[[ Data listing open ]]

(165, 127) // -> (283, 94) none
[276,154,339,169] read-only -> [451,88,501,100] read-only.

[[ Data listing closed ]]
[[ Data listing open ]]

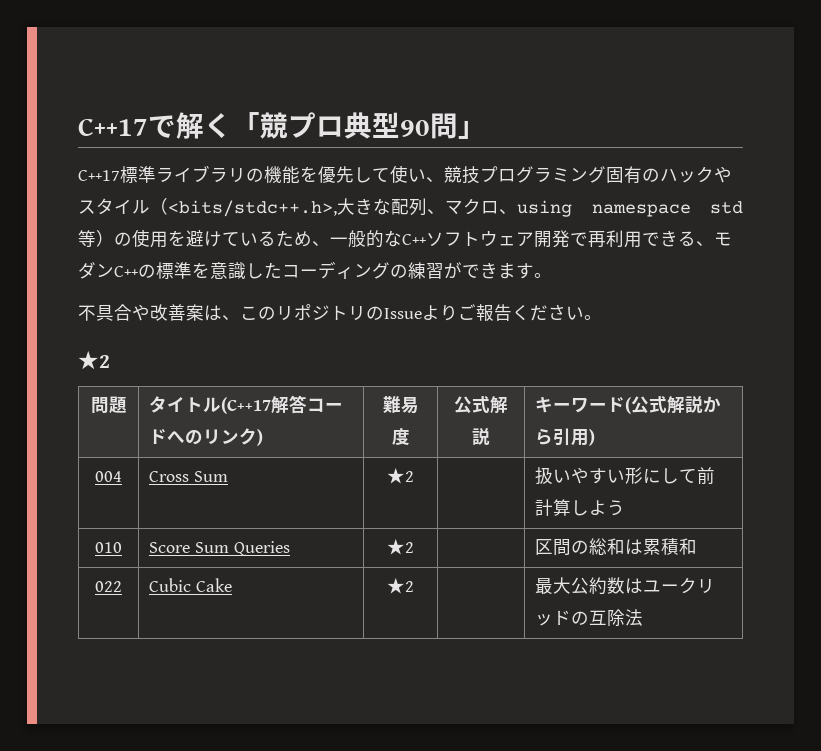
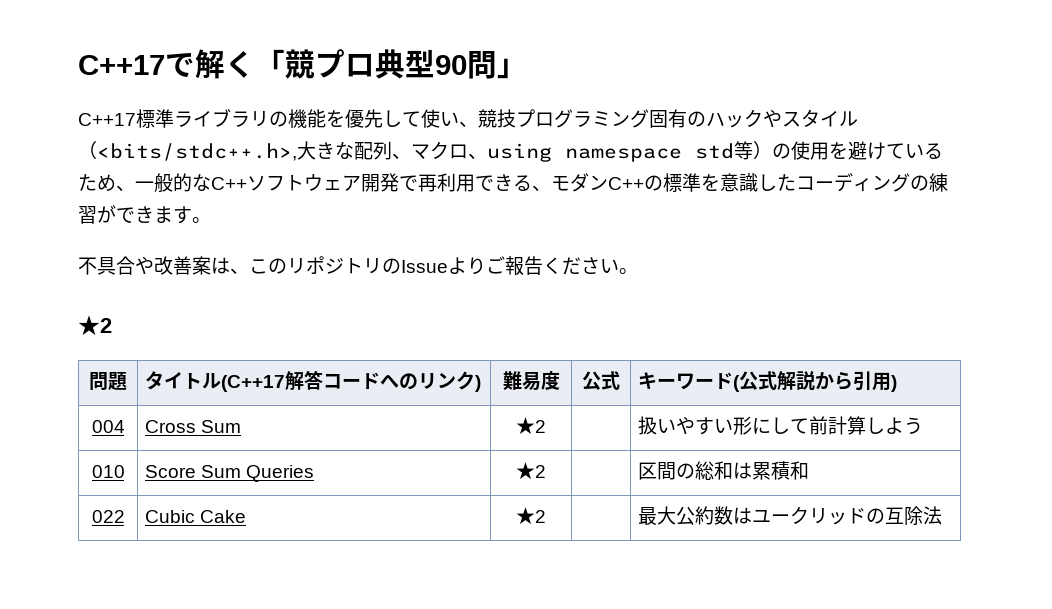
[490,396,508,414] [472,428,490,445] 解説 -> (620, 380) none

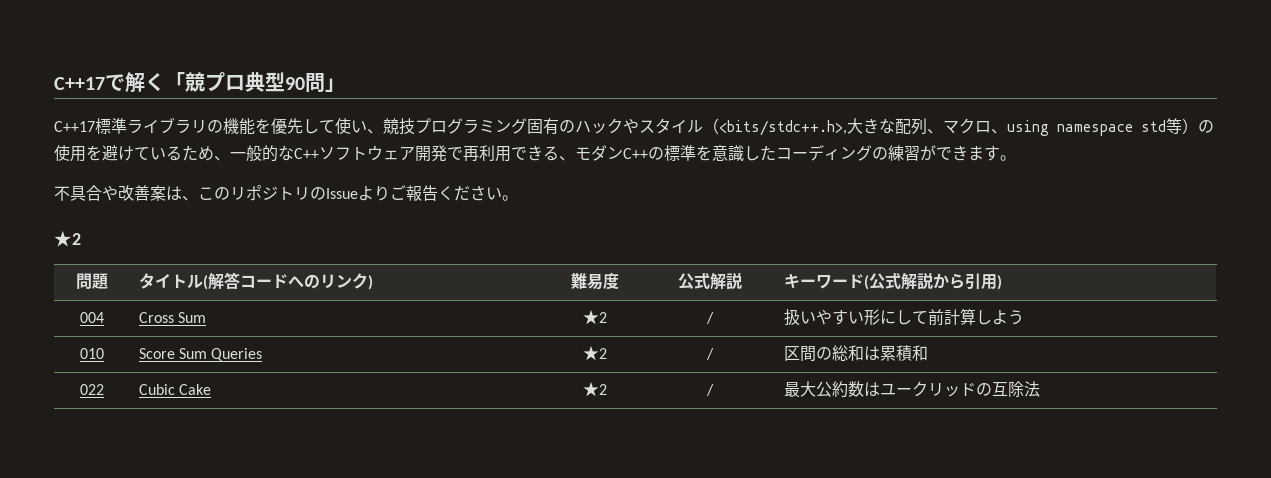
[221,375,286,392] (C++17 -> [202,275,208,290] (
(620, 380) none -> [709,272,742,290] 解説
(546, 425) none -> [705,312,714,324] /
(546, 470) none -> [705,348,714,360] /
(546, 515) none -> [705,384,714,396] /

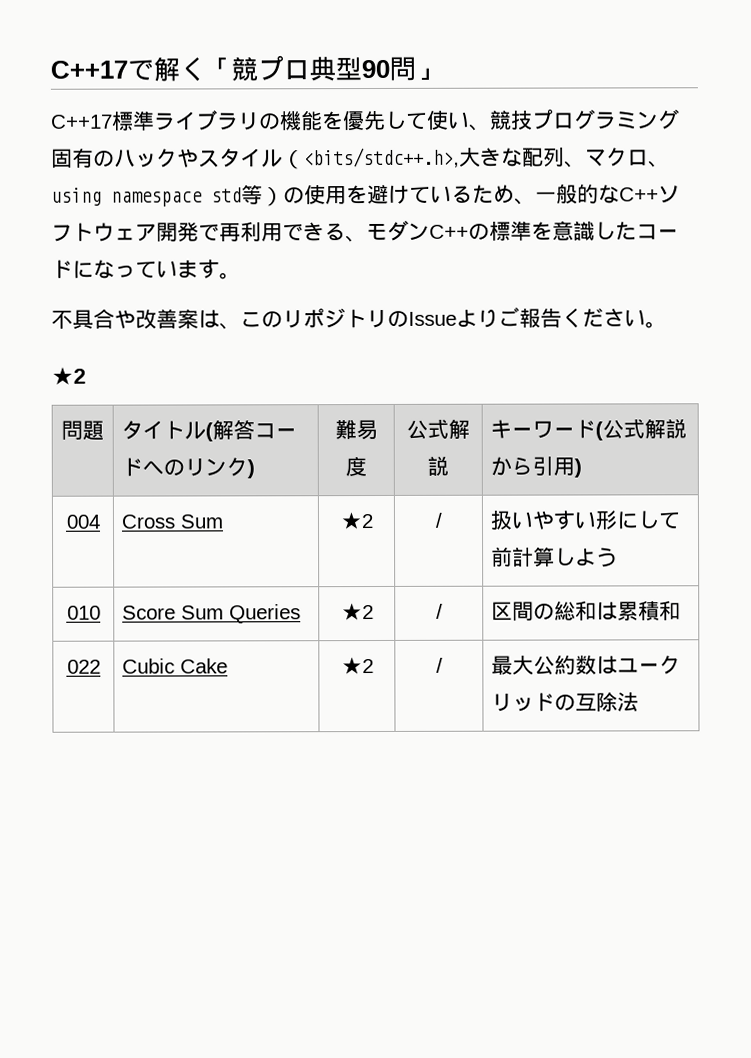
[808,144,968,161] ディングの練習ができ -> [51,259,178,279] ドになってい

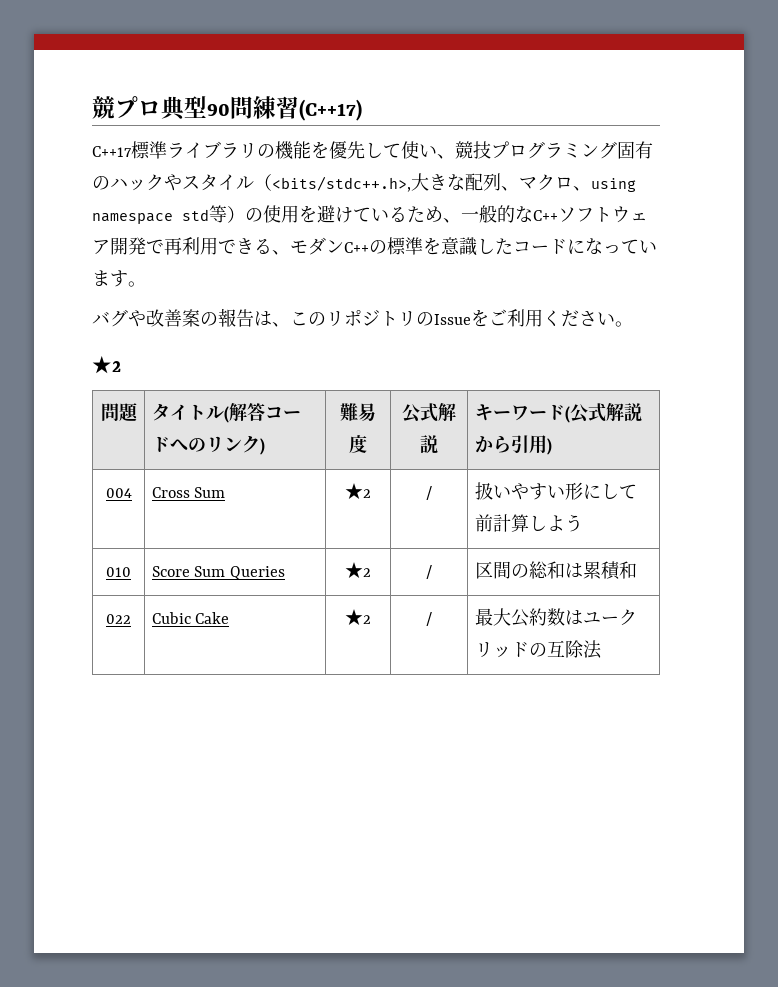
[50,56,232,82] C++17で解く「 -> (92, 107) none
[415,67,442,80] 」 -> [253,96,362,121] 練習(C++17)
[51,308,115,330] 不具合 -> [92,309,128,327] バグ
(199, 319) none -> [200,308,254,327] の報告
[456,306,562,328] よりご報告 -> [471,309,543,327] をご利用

[[ Data listing closed ]]

What the task requires - The required answer is the exact run of lines above starting at the line with "(165, 127) // -> (283, 94) none" and ending at the line with "[276,154,339,169] read-only ->", with both ends present.

Output for this exercise -
(165, 127) // -> (283, 94) none
[276,154,339,169] read-only -> [451,88,501,100] read-only.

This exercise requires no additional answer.